When Is Debt Dangerous?

Debt is a tool to help businesses grow, but if a business is incapable of paying off its lenders, then it exists at their mercy. If things get really bad, the lenders can take control of the business. However, a more frequent (but still costly) occurrence is where a company must issue shares at bargain-basement prices, permanently diluting shareholders, just to shore up its balance sheet. Of course, the upside of debt is that it often represents cheap capital, especially when it replaces dilution in a company with the ability to reinvest at high rates of return. The first thing to do when considering how much debt a business uses is to look at its cash and debt together.

View our latest analysis for Eastern Platinum

How Much Debt Does Eastern Platinum Carry?

The chart below, which you can click on for greater detail, shows that Eastern Platinum had US$49.5m in debt in September 2022; about the same as the year before. However, it does have US$1.18m in cash offsetting this, leading to net debt of about US$48.3m.

debt-equity-history-analysis
TSX:ELR Debt to Equity History March 1st 2023

How Healthy Is Eastern Platinum's Balance Sheet?

We can see from the most recent balance sheet that Eastern Platinum had liabilities of US$67.1m falling due within a year, and liabilities of US$9.23m due beyond that. Offsetting this, it had US$1.18m in cash and US$30.8m in receivables that were due within 12 months. So its liabilities outweigh the sum of its cash and (near-term) receivables by US$44.3m.

This deficit casts a shadow over the US$15.1m company, like a colossus towering over mere mortals. So we'd watch its balance sheet closely, without a doubt. After all, Eastern Platinum would likely require a major re-capitalisation if it had to pay its creditors today.

We use two main ratios to inform us about debt levels relative to earnings. The first is net debt divided by earnings before interest, tax, depreciation, and amortization (EBITDA), while the second is how many times its earnings before interest and tax (EBIT) covers its interest expense (or its interest cover, for short). Thus we consider debt relative to earnings both with and without depreciation and amortization expenses.

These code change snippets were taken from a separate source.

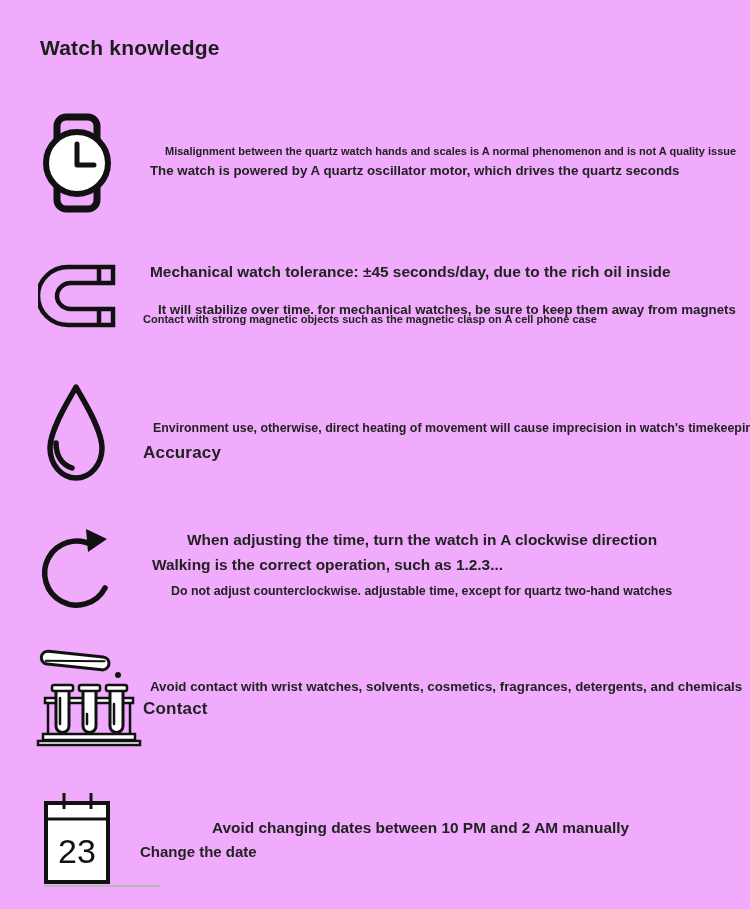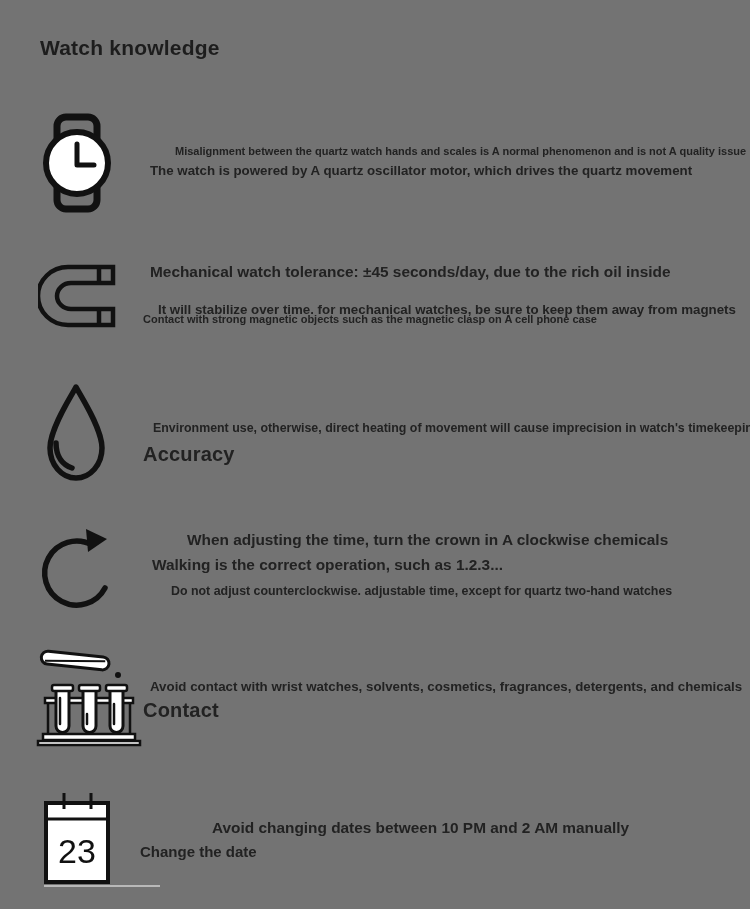--- a/index.html
+++ b/index.html
@@ -4,7 +4,7 @@
 <style>
   html,body{margin:0;padding:0;background:#fff;}
   .canvas{
-    position:relative;width:750px;height:909px;background:#737373;
+    position:relative;width:750px;height:909px;background:#f0abfc;
     font-family:"Liberation Sans",sans-serif;color:#1d1d1d;overflow:hidden;
   }
   .abs{position:absolute;}

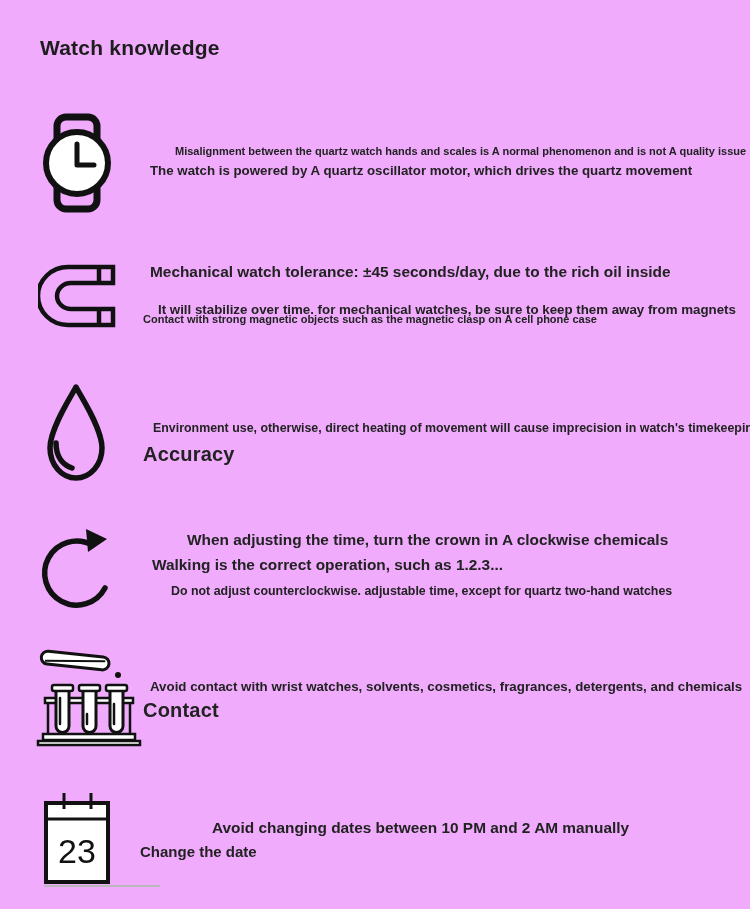--- a/index.html
+++ b/index.html
@@ -33,7 +33,7 @@
       <path d="M37 32 V53 H54" fill="none" stroke="#111" stroke-width="5" stroke-linecap="round" stroke-linejoin="round"></path>
     </svg>
   </div>
-  <div class="line t-xs" style="left:175px;top:145px;">Misalignment between the quartz watch hands and scales is A normal phenomenon and is not A quality issue</div>
+  <div class="line t-xs" style="left:165px;top:145px;">Misalignment between the quartz watch hands and scales is A normal phenomenon and is not A quality issue</div>
   <div class="line t-m" style="left:150px;top:163px;">The watch is powered by A quartz oscillator motor, which drives the quartz movement</div>
 
   <div class="icon" style="left:38px;top:262px;">

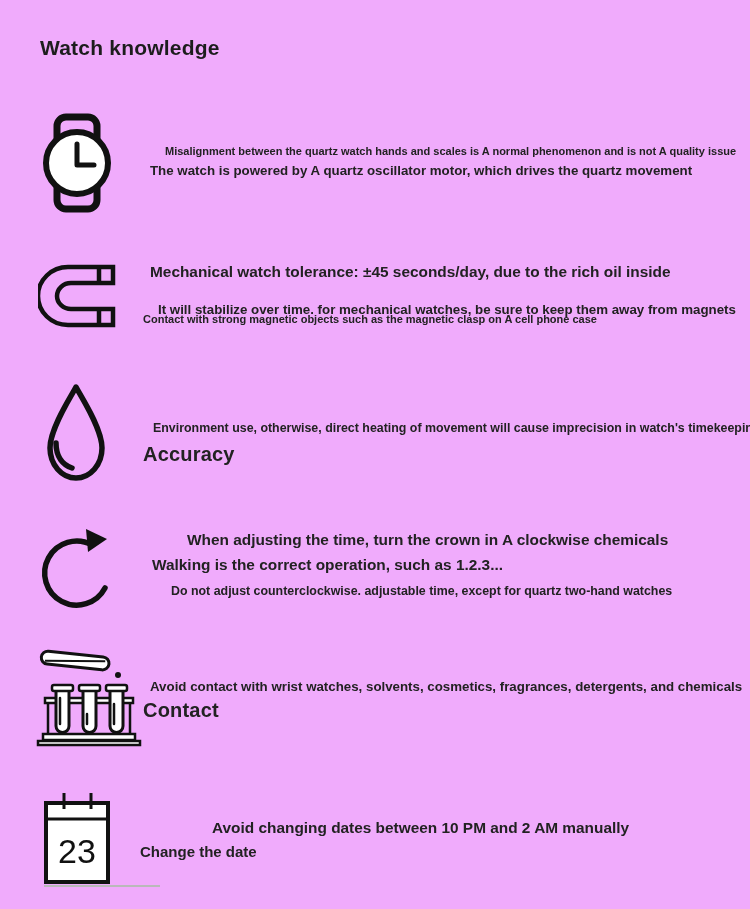--- a/index.html
+++ b/index.html
@@ -34,7 +34,7 @@
     </svg>
   </div>
   <div class="line t-xs" style="left:165px;top:145px;">Misalignment between the quartz watch hands and scales is A normal phenomenon and is not A quality issue</div>
-  <div class="line t-m" style="left:150px;top:163px;">The watch is powered by A quartz oscillator motor, which drives the quartz movement</div>
+  <div class="line t-m" style="left:150px;top:163px;">The watch is powered by A quartz oscillator motor, which drives the quartz seconds</div>
 
   <div class="icon" style="left:38px;top:262px;">
     <svg width="80" height="70" viewBox="0 0 80 70">      

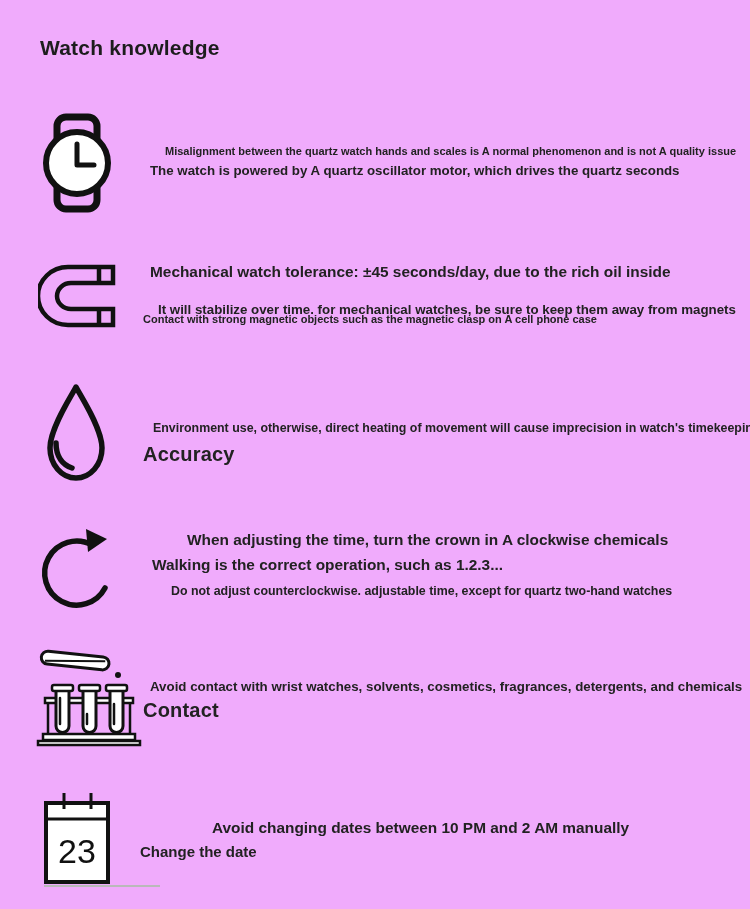--- a/index.html
+++ b/index.html
@@ -14,7 +14,7 @@
   .t-s{font-size:12.4px;}
   .t-m{font-size:13.3px;}
   .t-l{font-size:15.4px;}
-  .t-h{font-size:20px;letter-spacing:.2px;}
+  .t-h{font-size:17px;letter-spacing:.2px;}
   .icon{position:absolute;}
   .icon svg{display:block;}
   .cal-shadow{position:absolute;left:44px;top:885px;width:116px;height:2px;background:#b9b9b9;}

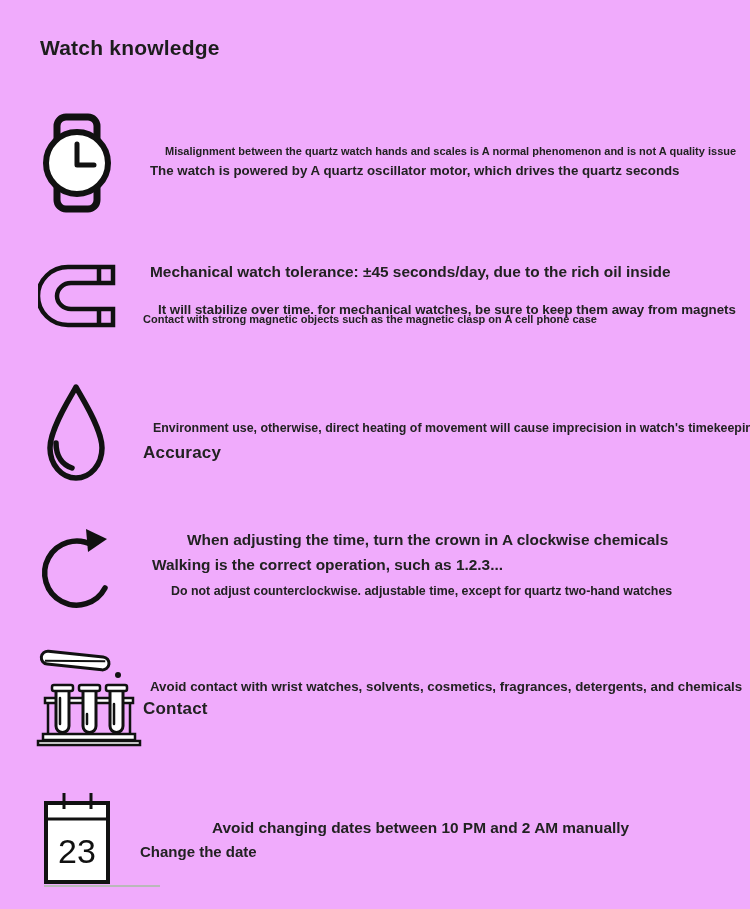--- a/index.html
+++ b/index.html
@@ -61,7 +61,7 @@
       <polygon points="48,7 69,17 50,30" fill="#111"></polygon>
     </svg>
   </div>
-  <div class="line t-l" style="left:187px;top:531px;">When adjusting the time, turn the crown in A clockwise chemicals</div>
+  <div class="line t-l" style="left:187px;top:531px;">When adjusting the time, turn the watch in A clockwise direction</div>
   <div class="line t-l" style="left:152px;top:556px;">Walking is the correct operation, such as 1.2.3...</div>
   <div class="line t-s" style="left:143px;top:584px;margin-left:28px;">Do not adjust counterclockwise. adjustable time, except for quartz two-hand watches</div>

Eastern Platinum shareholders face the double whammy of a high net debt to EBITDA ratio (8.4), and fairly weak interest coverage, since EBIT is just 0.59 times the interest expense. This means we'd consider it to have a heavy debt load. One redeeming factor for Eastern Platinum is that it turned last year's EBIT loss into a gain of US$2.4m, over the last twelve months. There's no doubt that we learn most about debt from the balance sheet. But it is Eastern Platinum's earnings that will influence how the balance sheet holds up in the future. So when considering debt, it's definitely worth looking at the earnings trend. Click here for an interactive snapshot.

But our final consideration is also important, because a company cannot pay debt with paper profits; it needs cold hard cash. So it is important to check how much of its earnings before interest and tax (EBIT) converts to actual free cash flow. During the last year, Eastern Platinum burned a lot of cash. While that may be a result of expenditure for growth, it does make the debt far more risky.

Our View

To be frank both Eastern Platinum's conversion of EBIT to free cash flow and its track record of staying on top of its total liabilities make us rather uncomfortable with its debt levels. But at least its EBIT growth rate is not so bad. Considering all the factors previously mentioned, we think that Eastern Platinum really is carrying too much debt. To us, that makes the stock rather risky, like walking through a dog park with your eyes closed. But some investors may feel differently. The balance sheet is clearly the area to focus on when you are analysing debt. But ultimately, every company can contain risks that exist outside of the balance sheet. Be aware that Eastern Platinum is showing 2 warning signs in our investment analysis , and 1 of those is a bit unpleasant...

When all is said and done, sometimes its easier to focus on companies that don't even need debt. Readers can access a list of growth stocks with zero net debt 100% free, right now.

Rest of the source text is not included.